Hacer arte (en cualquiera de sus fases) es crear posibilidades perceptivas y experienciales de un nivel de sutileza enorme (sensibilidad fina), que inevitablemente pone en jaque a las fijaciones afectivas y simbólicas con que organizamos el cotidiano (sensibilidad gruesa). No podemos hacer arte sin ponernos en juego. Ponernos en juego en el contexto de la creación artística no es igual a hacer terapia, pero tampoco es tan distinto; sí es distinto, en tanto el poner en juego del arte tiene que ver más con la curiosidad y el de la terapia con la necesidad. Pero ¿cuál es el borde entre necesidad y curiosidad (o deseo)? La actividad artística (tanto crear como leer) puede tener efectos terapéuticos, pero ¿ese es el efecto que busca el arte? Si pensamos que el efecto de la terapia es sanar (aliviar, ordenar), el efecto del arte ¿cuál es? El problema es que llamamos arte a muchos tipos diferentes de experiencias —o de gestos. Tal vez se trate entonces de buscar claridad a la hora de desplegar esas experiencias y de realizar esos gestos. ¿Qué estamos haciendo en cada caso? ¿Qué se permite y qué no en determinado contexto? ¿Qué espacio hay, en un grupo de creación, para tal tipo de conversación personal? Etc.

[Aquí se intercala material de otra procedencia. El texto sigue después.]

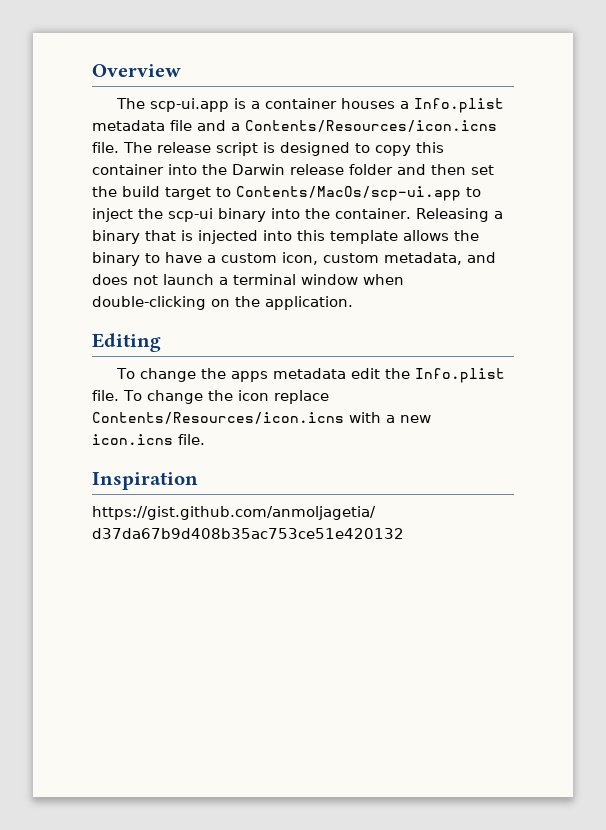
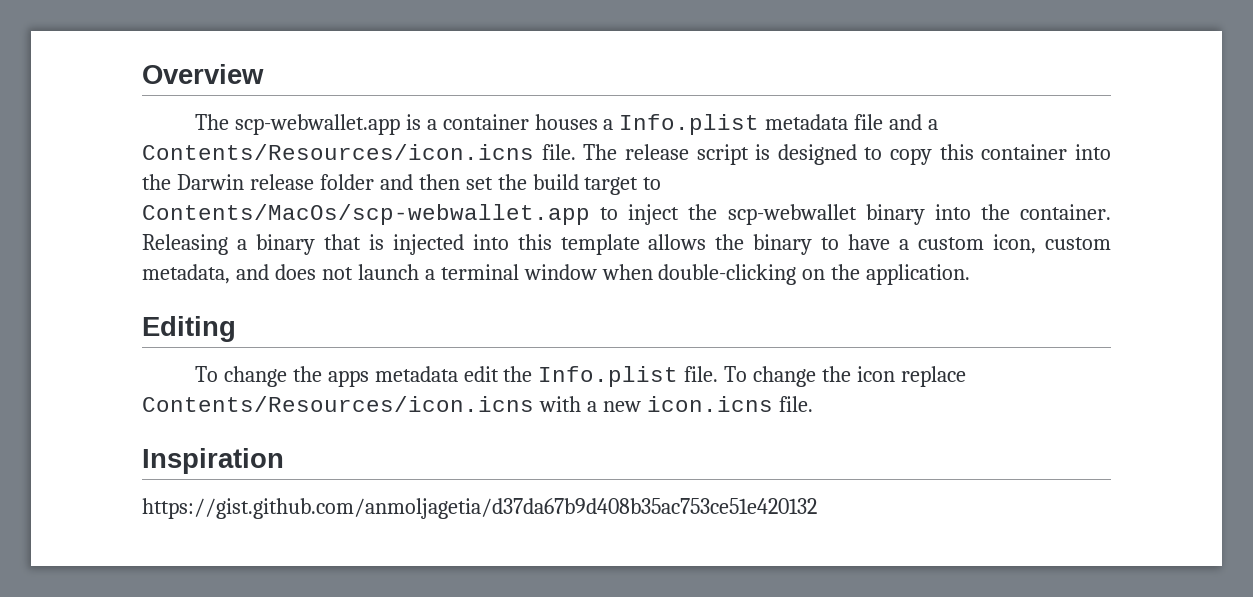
- The scp-ui.app is a container houses a Info.plist metadata file and a Contents/Resources/icon.icns file.
+ The scp-webwallet.app is a container houses a Info.plist metadata file and a Contents/Resources/icon.icns file.
- The release script is designed to copy this container into the Darwin release folder and then set the build target to Contents/MacOs/scp-ui.app to inject the scp-ui binary into the container.
+ The release script is designed to copy this container into the Darwin release folder and then set the build target to Contents/MacOs/scp-webwallet.app to inject the scp-webwallet binary into the container.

Una idea: si hacemos arte para sanar (arte-terapia), lo específicamente artístico de la actividad pierde posibilidades. ¿Cuáles son esas posibilidades, específicas de lo artístico? Digamos: las posibilidades de encuentro con las zonas más sutiles del espectro experiencial. Sí, aunque podemos preguntarnos: ¿es el arte el acceso a lo más sutil? Bueno, ¿cómo saberlo? En todo caso, si hablar en términos de “más o menos sutil” se vuelve confuso, digamos que el arte nos da (o puede dar) acceso a un tipo de sutileza especial, una zona del existir al que ningún otro gesto podría abrirnos la puerta. La pregunta entonces sería: ¿cuál es esa zona? ¿A qué nos da acceso el gesto-arte? Esta pregunta nos devuelve al problema nombrado más arriba: llamamos arte a muchos tipos diferentes de firulete existencial. Intentaremos, de todos modos, arrimar una posible respuesta, aunque sólo parezca un juego retórico. La respuesta tiene que ver con el problema de la supervivencia. La hipótesis sería que el arte nos da acceso a una zona del existir en la que las formas de vida (y consciencia) se han liberado, o se van liberando (tal vez no del todo, pero sí en alto grado) de la necesidad/pulsión por sobrevivir —por sostener la identidad de la forma de organización del… ¿Del yo?

Si la terapia apunta a ordenar lo más grueso (o necesario) de nuestro existir (supervivencia psíquica), el arte apunta a desordenar o reordenar —es decir, crear nuevos caminos, en principio más delgados, o delicados (¿más sutiles?), que, en principio, no están tan condicionados por la necesidad de sobrevivir. Según esta idea, la terapia sería un experimento que surge de la necesidad de supervivencia, y el arte uno que surge de la necesidad (o impulso) de crecimiento. Crecer, ¿es sobrevivir a la obsesión por sobrevivir —por mantener las cosas como son? Si crecer implica ir más allá de lo que creemos que somos, ¿puede la terapia apuntar también a eso? ¿O está limitada por la necesidad de confirmar y validar lo que somos —lo que tuvimos que creer que éramos? ¿Será que el proceso terapéutico, para ser profundo, tiene que tener algo de artístico?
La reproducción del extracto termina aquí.